Activity data is the lifeblood of Internet-based applications. On social networking sites such as Facebook or LinkedIn, you can see who has viewed your profile. Even the ads show up according to your browsing history and recent activities. Therefore, log data processing is critical for Internet companies. Apache Kafka is a technology that is designed for real-time collecting and delivering of log data. It collects and delivers high volumes of activity log data with low latency by using a messaging system. Unlike tradition offline processing of log data, whereby data is processed and stored in a data warehouse or a Hadoop environment for batch processing jobs, reporting, and ad hoc analysis, Kafka is designed for real-time processing of log data. In addition, Kafka enables the transfer of log data between primary big data processing engines, including RDBMS, Hadoop, and NoSQL.

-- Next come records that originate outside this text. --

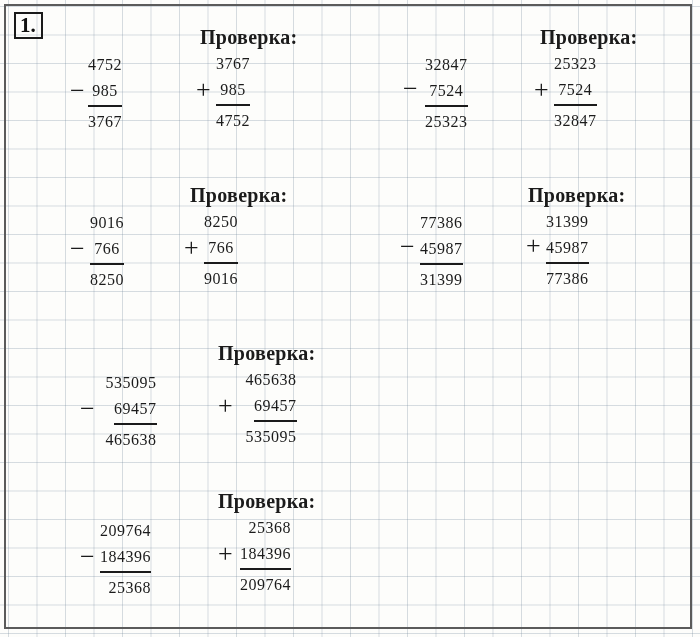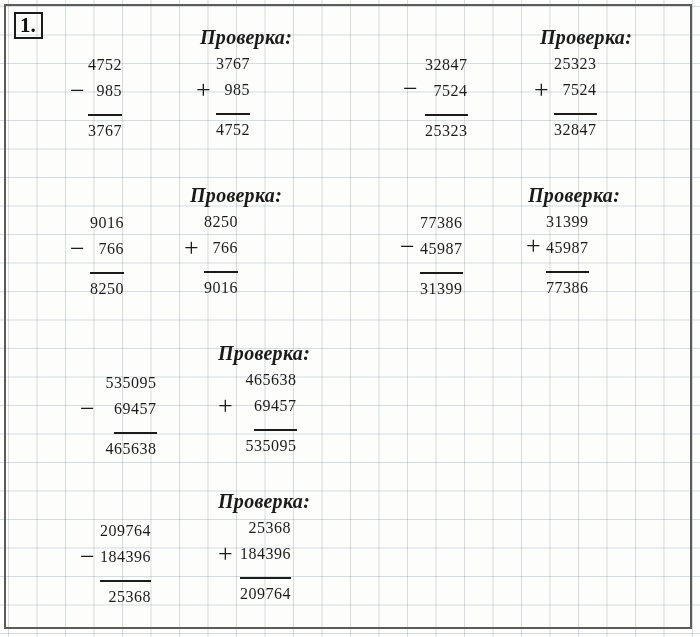--- a/index.html
+++ b/index.html
@@ -43,42 +43,42 @@
     color: #111;
     font-family: "Liberation Serif", serif;
   }
   
   .calc {
     position: absolute;
     color: #1b1b1b;
     font-family: "Liberation Serif", serif;
   }
   .calc .label {
-    font-style: italic;
     font-weight: bold;
     font-size: 20px;
     letter-spacing: 0.3px;
     text-align: left;
     margin-bottom: 2px;
     white-space: nowrap;
   }
   .rows {
     position: relative;
     display: inline-block;
   }
   .rows .r {
     font-size: 16px;
     line-height: 26px;
     text-align: right;
     white-space: pre;
     letter-spacing: 0.5px;
   }
   .rows .r.second {
     border-bottom: 2px solid #1b1b1b;
-    padding-bottom: 10px;
+    padding-bottom: 1px;
+    text-align: center;
   }
   .rows .r.result {
     padding-top: 2px;
   }
   .op {
     position: absolute;
     font-size: 26px;
     line-height: 26px;
     font-weight: normal;
     color: #1b1b1b;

Apache Kafka runs as a cluster on one or more servers. With Kafka, a stream of messages of a particular type is defined as a topic. A producer can publish messages to a topic. The published messages are then stored in a set of servers called brokers in a Kafka cluster. Producers can be web servers or mobile apps, and the types of messages they send to Apache Kafka is logging information. These logs include events that indicate actions, for example: A certain event might record the link that a user clicks, and when the link was clicked.

Consumers are various processes that want to find out about the events that are occurring in real time. They may want to generate analytics, monitor for unusual activity, generate personalized recommendations for users, and so on. Consumers may subscribe to one or more topics from the brokers, and consume the subscribed messages by pulling data from the brokers. After pulling a message, consumers perform message aggregation or other processing of these streams. In addition to real-time processors, consumers may also be Hadoop and data warehousing stores that load virtually all feeds for batch-oriented processing. For more information, see Apache Kafka

In this use case, we are demonstrating Oracle MoviePlex application. This use case is based on the Big Data Conceptual Architecture. Oracle MoviePlex is an on-line movie streaming company like many other on-line stores. With this web-based application, you can browse a catalog of movies, watch movie trailers, rent movies, review and rank movies, get personalized experience and recommendations. Like many other on-line stores, they needed a cost effective approach to tackle their “big data” challenges. They recently implemented Oracle’s Big Data Management System to better manage their business, identify key opportunities and enhance customer satisfaction. Users accessing MoviePlex application, consume massive amount of bandwidth which is a potential big data challenge. By combining Movie Site activity data with Network data, you will answer questions like:

How do you monitor Network Traffic and find out who is consuming more bandwidth?
How the current revenue stream compares to the benchmark?
Which country or city is experiencing significant network issues?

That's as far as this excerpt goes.